What is needed is an exact copy of every line from the one with "[756,551,825,565] ssh-audit ->" to the end of the entries below, without the pictures.

..............................

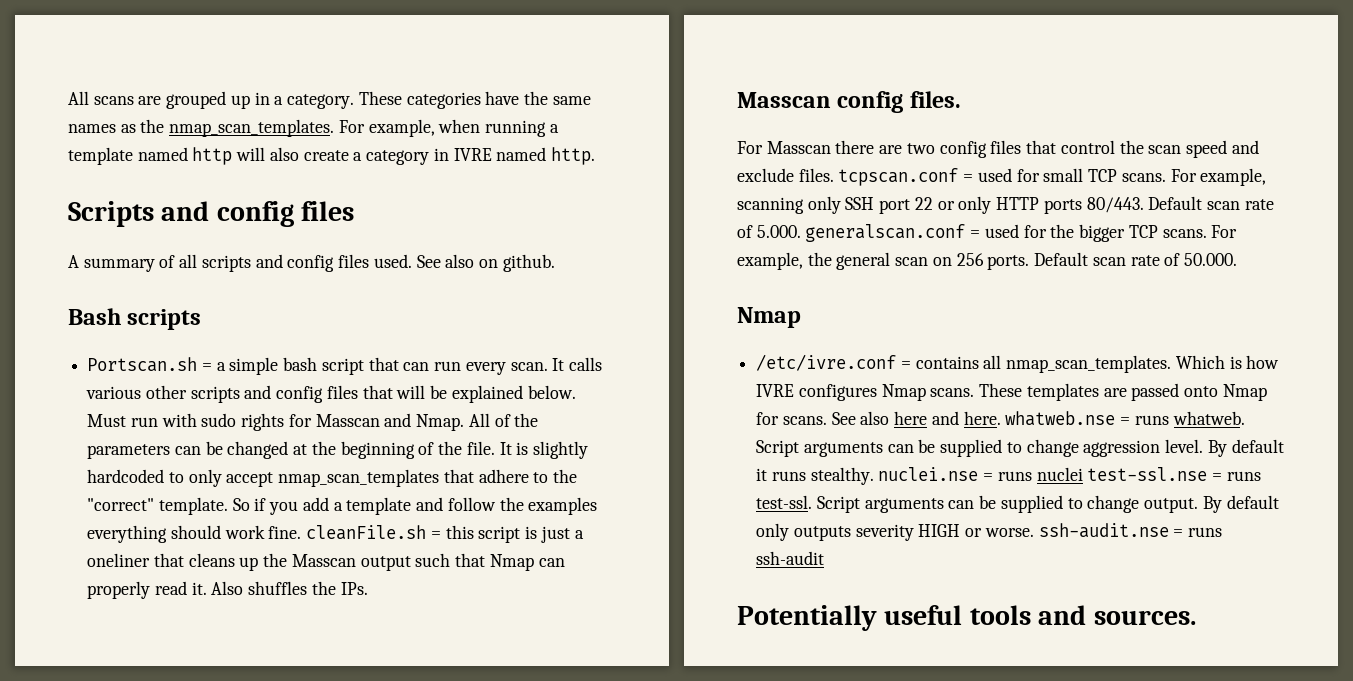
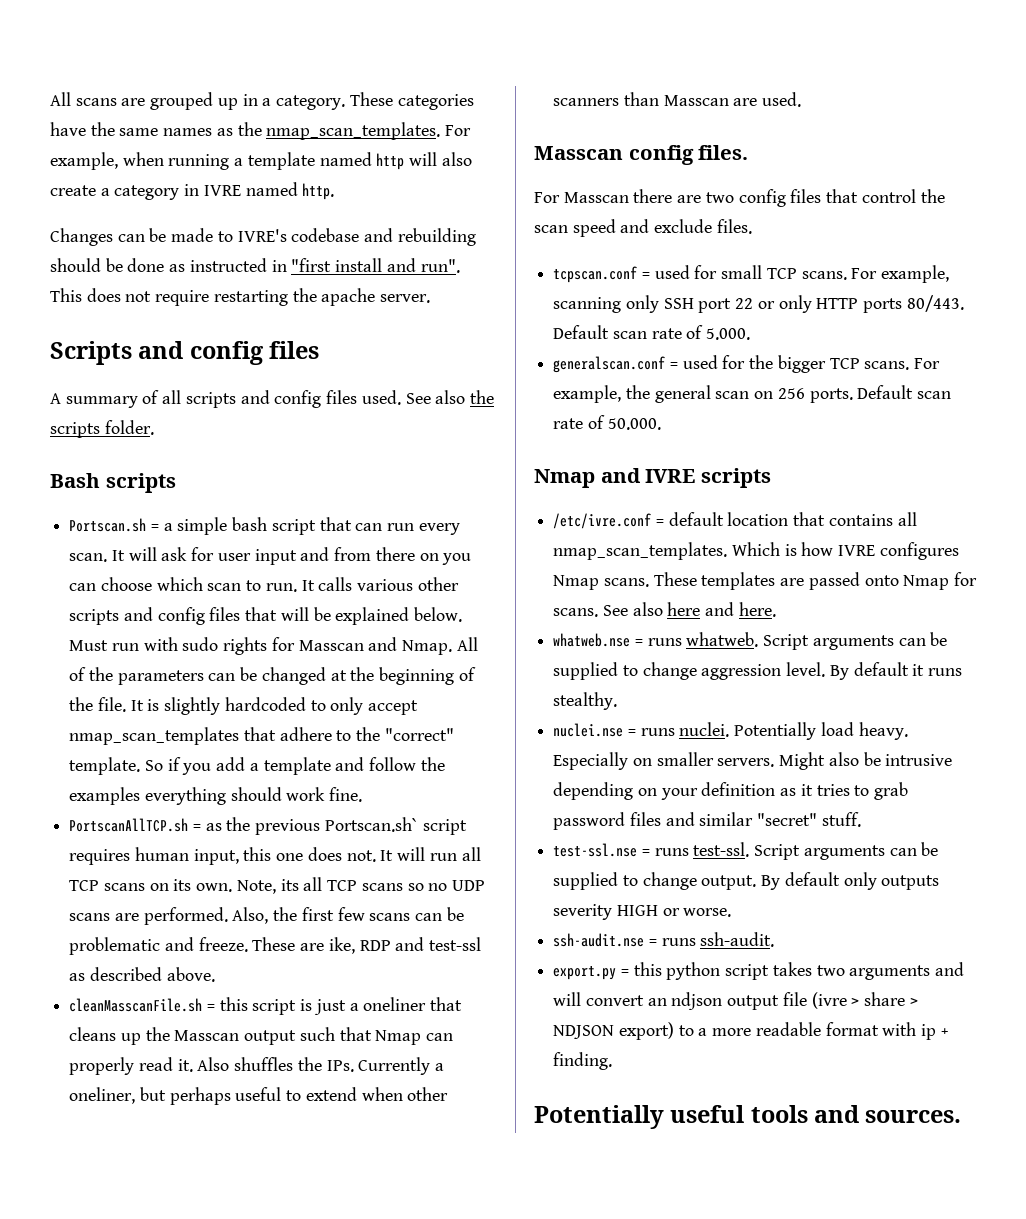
(595, 156) none -> [50,228,476,246] [50,258,460,273] [50,288,431,306] // Changes can be made to IVRE's codebase and rebuilding should be done as instructed in "first install and run". This does not require restarting the apache server.
[478,254,555,272] on github. -> [469,390,494,404] [50,420,154,438] the scripts folder.
(565, 364) none -> [128,547,472,565] [69,577,315,592] will ask for user input and from there on you can choose which scan to run. It
[306,525,427,540] cleanFile.sh -> [69,817,467,835] [69,847,481,865] [69,877,485,894] [69,907,464,925] [69,937,482,955] [69,967,215,982] [69,998,203,1012] // PortscanAllTCP.sh = as the previous Portscan.sh` script requires human input, this one does not. It will run all TCP scans on its own. Note, its all TCP scans so no UDP scans are performed. Also, the first few scans can be problematic and freeze. These are ike, RDP and test-ssl as described above. // cleanMasscanFile.sh
(368, 588) none -> [358,1057,445,1075] [69,1087,449,1105] [553,92,802,107] Currently a oneliner, but perhaps useful to extend when other scanners than Masscan are used.
(834, 175) none -> (752, 226) //
(801, 231) none -> (751, 334) //
(801, 317) none -> [600,468,771,488] and IVRE scripts
(911, 365) none -> [668,512,826,526] default location that
(1001, 418) none -> (776, 609) //
(874, 476) none -> (618, 701) //
[1036,467,1083,481] nuclei -> [679,722,908,740] [553,752,953,770] [553,782,909,800] [553,812,861,830] nuclei. Potentially load heavy. Especially on smaller servers. Might also be intrusive depending on your definition as it tries to grab password files and similar "secret" stuff. //
(1034, 532) none -> (732, 912) //
[756,551,825,565] ssh-audit -> [700,932,775,947] [553,962,965,980] [553,992,918,1010] [553,1022,948,1040] [553,1052,613,1070] ssh-audit. // export.py = this python script takes two arguments and will convert an ndjson output file (ivre > share > NDJSON export) to a more readable format with ip + finding.

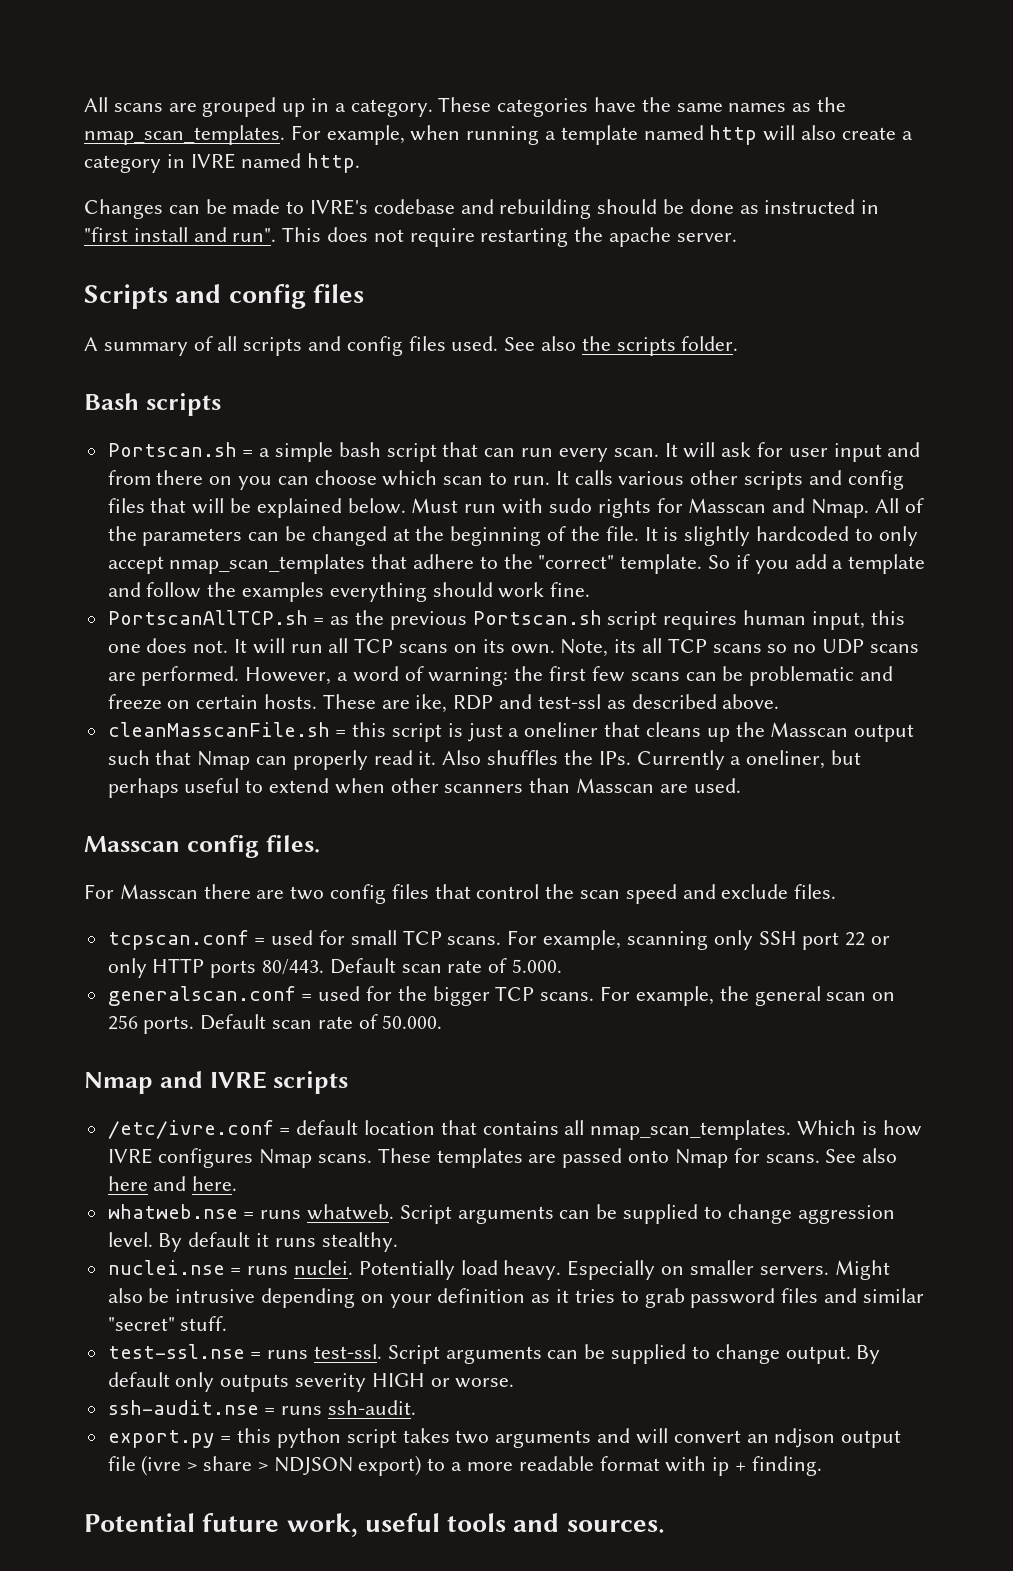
[324,817,418,832] Portscan.sh` -> [472,610,602,625] Portscan.sh
[232,907,269,924] Also, -> [245,666,509,686] However, a word of warning:
[198,937,248,952] freeze. -> [107,694,318,710] freeze on certain hosts.
[534,1105,664,1129] Potentially -> [84,1513,358,1537] Potential future work,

..............................

● EXERCISE ANSWER
[756,551,825,565] ssh-audit -> [700,932,775,947] [553,962,965,980] [553,992,918,1010] [553,1022,948,1040] [553,1052,613,1070] ssh-audit. // export.py = this python script takes two arguments and will convert an ndjson output file (ivre > share > NDJSON export) to a more readable format with ip + finding.

[324,817,418,832] Portscan.sh` -> [472,610,602,625] Portscan.sh
[232,907,269,924] Also, -> [245,666,509,686] However, a word of warning:
[198,937,248,952] freeze. -> [107,694,318,710] freeze on certain hosts.
[534,1105,664,1129] Potentially -> [84,1513,358,1537] Potential future work,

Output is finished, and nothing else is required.